Polito tells me I need to get myself up to deck 4, so that we could formulate a plot against the infestation. What infestation? I find out when I open the door to the hallway and take a pipe to the forearm. The pipe is in the hands of what used to be a man, but now is a dead thing with a great big snake wrapping itself out of its burst ribcage, around the neck and into the head. The thing’s dead eyes and general expression of mortification are only made worse by the fact that while it’s trying to cave in my skull, it’s also telling me to run the fuck away. I would, buddy, but you’ve already got me in a corner. Seeing how, in the past five minutes, I’ve woken up to find myself horribly mutilated, almost got sucked into space, bossed around by a voice in my head and am now getting whacked by a guy-worm-thing, I am in a pretty fucking bad mood. So I put my wrench to work and crush my assailant’s skull.
The halls are splattered with blood, there are bullet holes in the walls and debris lying everywhere. I can hear the moans and groans of others of those mutated things. Polito pops into my head to tell me that I need to find some guy in Medical, so I head in that direction. On the way there, I trigger the ship’s security system (can’t believe that is still on) and have to fight off several mutants. Those bastards are slow, but when they get me with the pipe, it really hurts. And then I find that the power cell operating the door to Medical is dead. So I grab the cell and go to recharge it. On the way, I run into a few more mutants and a giant old man’s face on the wall. The face belongs to XERXES, the ship’s rather pleasant AI. While I’m fighting for my life, XERXES is helpfully telling me that there’s going to be a crew census tomorrow. Thanks, XERXES.
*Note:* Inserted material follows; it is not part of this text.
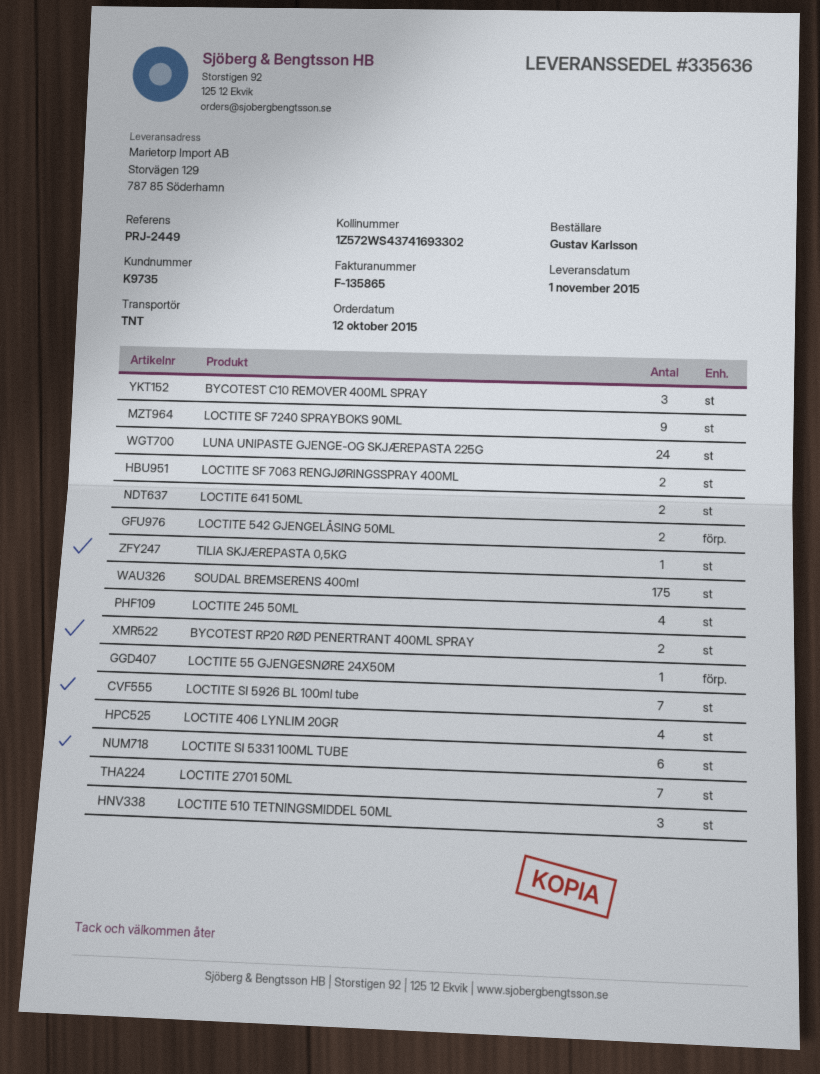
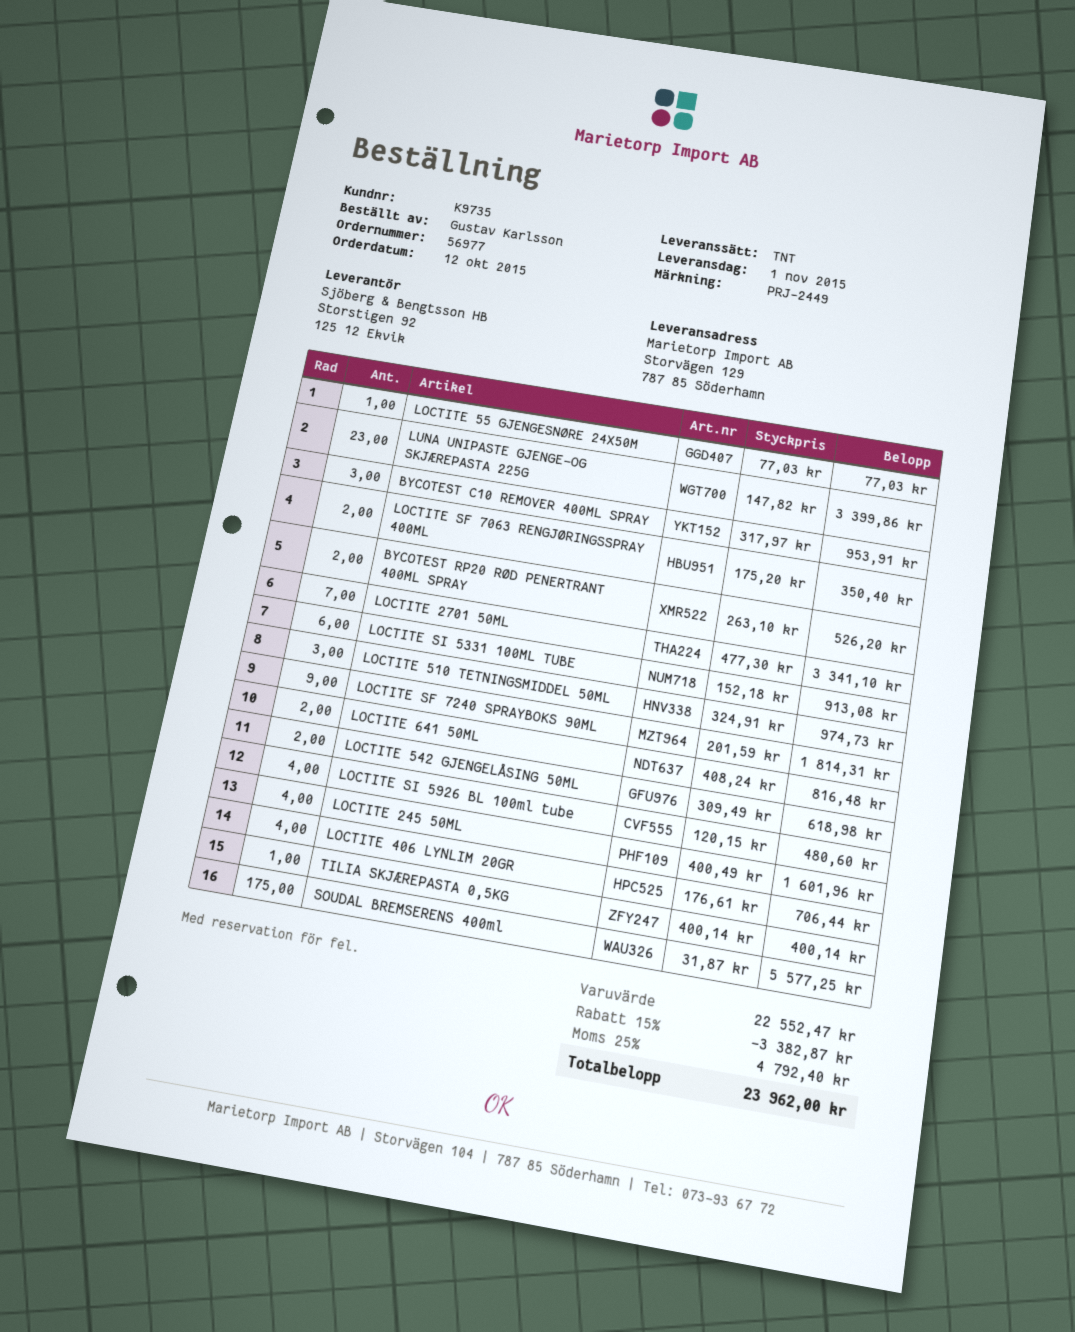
LUNA UNIPASTE GJENGE-OG SKJÆREPASTA 225G: 24 -> 23
LOCTITE SI 5926 BL 100ml tube: 7 -> 4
XERXES also happens to be in control of the security system. I don’t think he’s on my side. Unlike Polito, who keeps popping into my head and telling me to move along and generally guiding me on my path. She’s a bit terse, but I guess so am I. With Polito’s guidance, I make it to Medical. From there, I go through the crew quarters, looking for a man named Watts. He’s not in his office, so Polito instructs me to head over to R&D.
The whole place is crawling with mutants. The ship’s security system is completely and totally against me and every now and then, I hear a male/female/child/echo voice in my head, speaking as something that calls itself the Many and wonders why I assist the “machine mother”. The Many keeps offering me chances to join them, but I think they forgot to relay the offers to their grunts, cause they’re still trying to murder me horribly. And I’m starting to wonder who the “machine mother” is. The psi-specters are really disturbing. They’re ghostly pale, speak with a strange echo and are always despairing.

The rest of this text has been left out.